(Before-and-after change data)
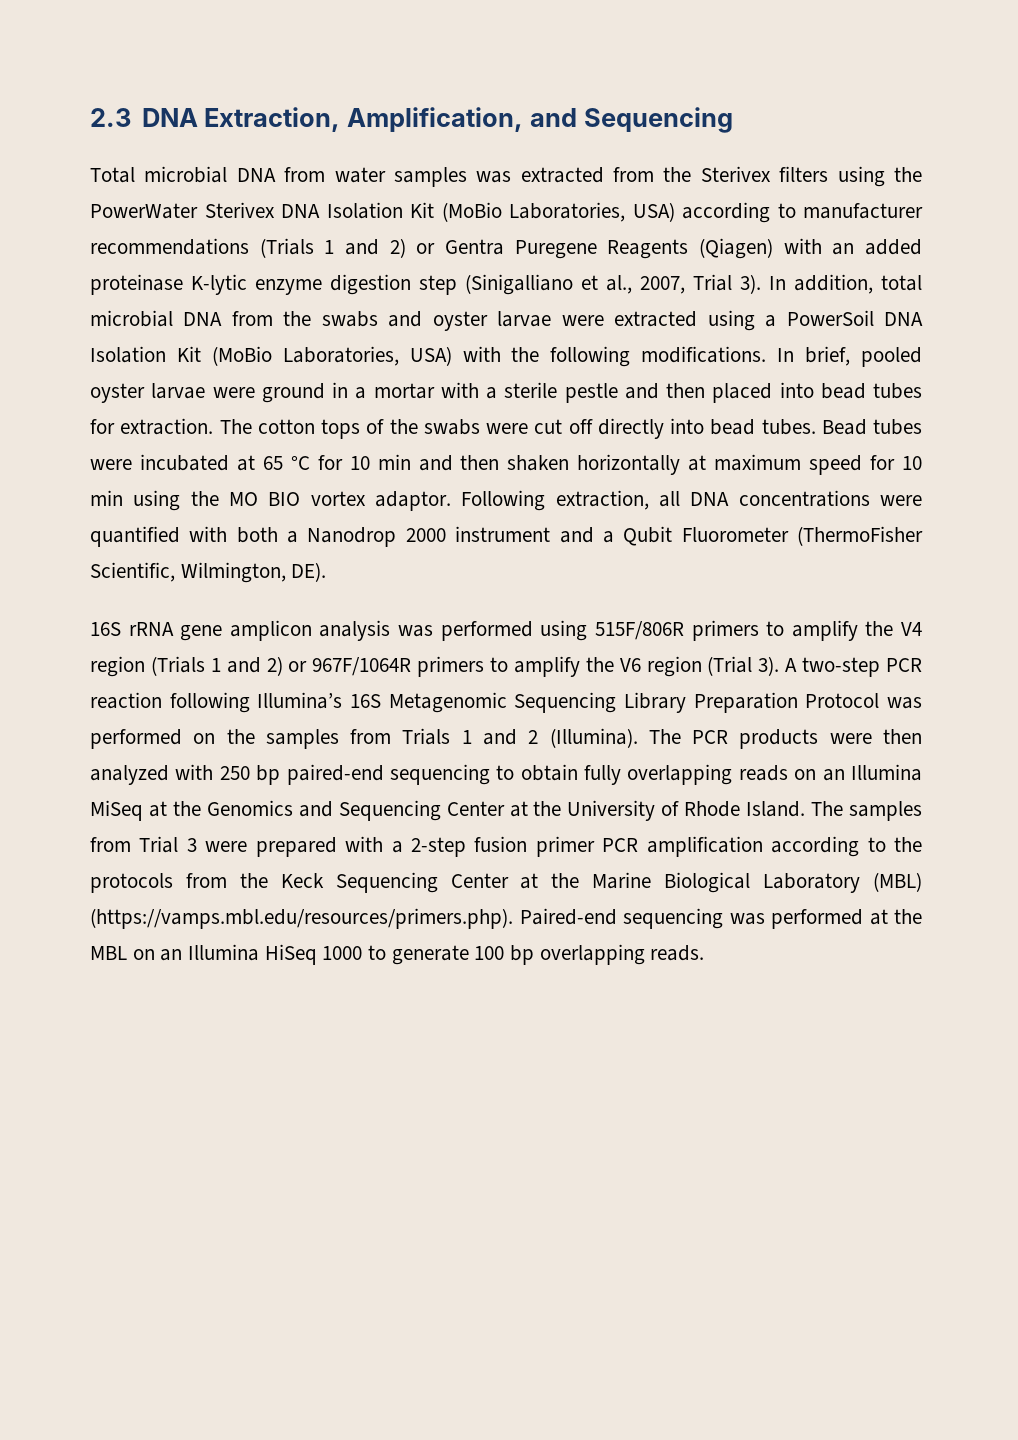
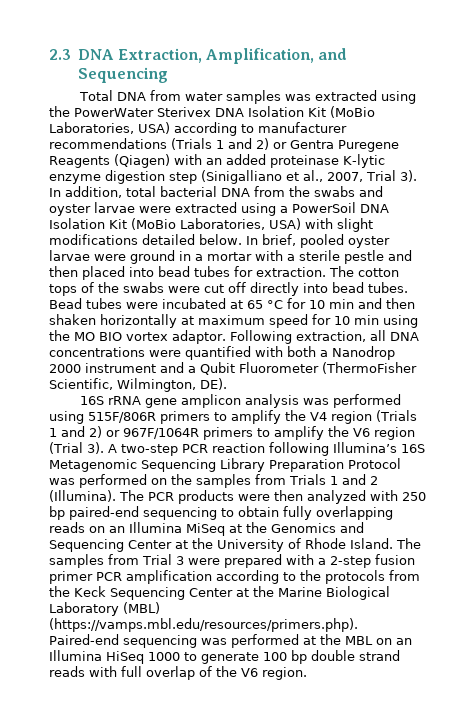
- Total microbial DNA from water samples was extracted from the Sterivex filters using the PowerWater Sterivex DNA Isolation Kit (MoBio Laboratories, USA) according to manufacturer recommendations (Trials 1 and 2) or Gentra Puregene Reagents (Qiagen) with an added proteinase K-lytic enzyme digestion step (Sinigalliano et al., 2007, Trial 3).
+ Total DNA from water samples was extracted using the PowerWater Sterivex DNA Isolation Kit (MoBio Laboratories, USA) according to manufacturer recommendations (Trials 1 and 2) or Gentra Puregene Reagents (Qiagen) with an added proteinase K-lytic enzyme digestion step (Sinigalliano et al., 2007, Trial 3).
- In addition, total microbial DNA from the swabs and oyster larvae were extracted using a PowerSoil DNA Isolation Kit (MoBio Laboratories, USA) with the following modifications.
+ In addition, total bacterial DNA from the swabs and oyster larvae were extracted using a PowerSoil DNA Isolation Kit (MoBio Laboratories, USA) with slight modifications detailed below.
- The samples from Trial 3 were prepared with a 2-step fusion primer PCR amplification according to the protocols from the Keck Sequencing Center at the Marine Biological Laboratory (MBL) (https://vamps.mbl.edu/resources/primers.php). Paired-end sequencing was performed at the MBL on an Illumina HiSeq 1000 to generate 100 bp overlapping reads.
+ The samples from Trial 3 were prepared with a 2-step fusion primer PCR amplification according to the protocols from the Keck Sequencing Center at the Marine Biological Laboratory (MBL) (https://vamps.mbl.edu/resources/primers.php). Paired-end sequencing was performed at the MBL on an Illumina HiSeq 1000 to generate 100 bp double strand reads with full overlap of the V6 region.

--

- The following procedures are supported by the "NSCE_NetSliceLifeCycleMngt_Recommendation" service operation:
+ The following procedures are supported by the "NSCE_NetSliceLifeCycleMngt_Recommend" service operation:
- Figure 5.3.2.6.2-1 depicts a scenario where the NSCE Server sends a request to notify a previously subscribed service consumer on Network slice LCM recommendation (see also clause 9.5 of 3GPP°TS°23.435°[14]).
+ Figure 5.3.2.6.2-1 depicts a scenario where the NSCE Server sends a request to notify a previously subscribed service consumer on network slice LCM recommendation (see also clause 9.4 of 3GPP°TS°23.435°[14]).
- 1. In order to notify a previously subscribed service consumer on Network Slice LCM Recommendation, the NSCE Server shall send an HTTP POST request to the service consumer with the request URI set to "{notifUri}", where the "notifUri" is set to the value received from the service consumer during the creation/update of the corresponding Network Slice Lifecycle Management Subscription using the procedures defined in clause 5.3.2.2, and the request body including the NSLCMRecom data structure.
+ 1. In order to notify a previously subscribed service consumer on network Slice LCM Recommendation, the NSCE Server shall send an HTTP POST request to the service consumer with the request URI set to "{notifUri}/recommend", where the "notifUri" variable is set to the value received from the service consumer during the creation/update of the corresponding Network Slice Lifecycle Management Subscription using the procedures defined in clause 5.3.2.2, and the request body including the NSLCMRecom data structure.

» ACTION ITEM: Starting from the records above, copy each line where the string "Figure" is found.

» YOUR RESPONSE:
- Figure 5.3.2.6.2-1 depicts a scenario where the NSCE Server sends a request to notify a previously subscribed service consumer on Network slice LCM recommendation (see also clause 9.5 of 3GPP°TS°23.435°[14]).
+ Figure 5.3.2.6.2-1 depicts a scenario where the NSCE Server sends a request to notify a previously subscribed service consumer on network slice LCM recommendation (see also clause 9.4 of 3GPP°TS°23.435°[14]).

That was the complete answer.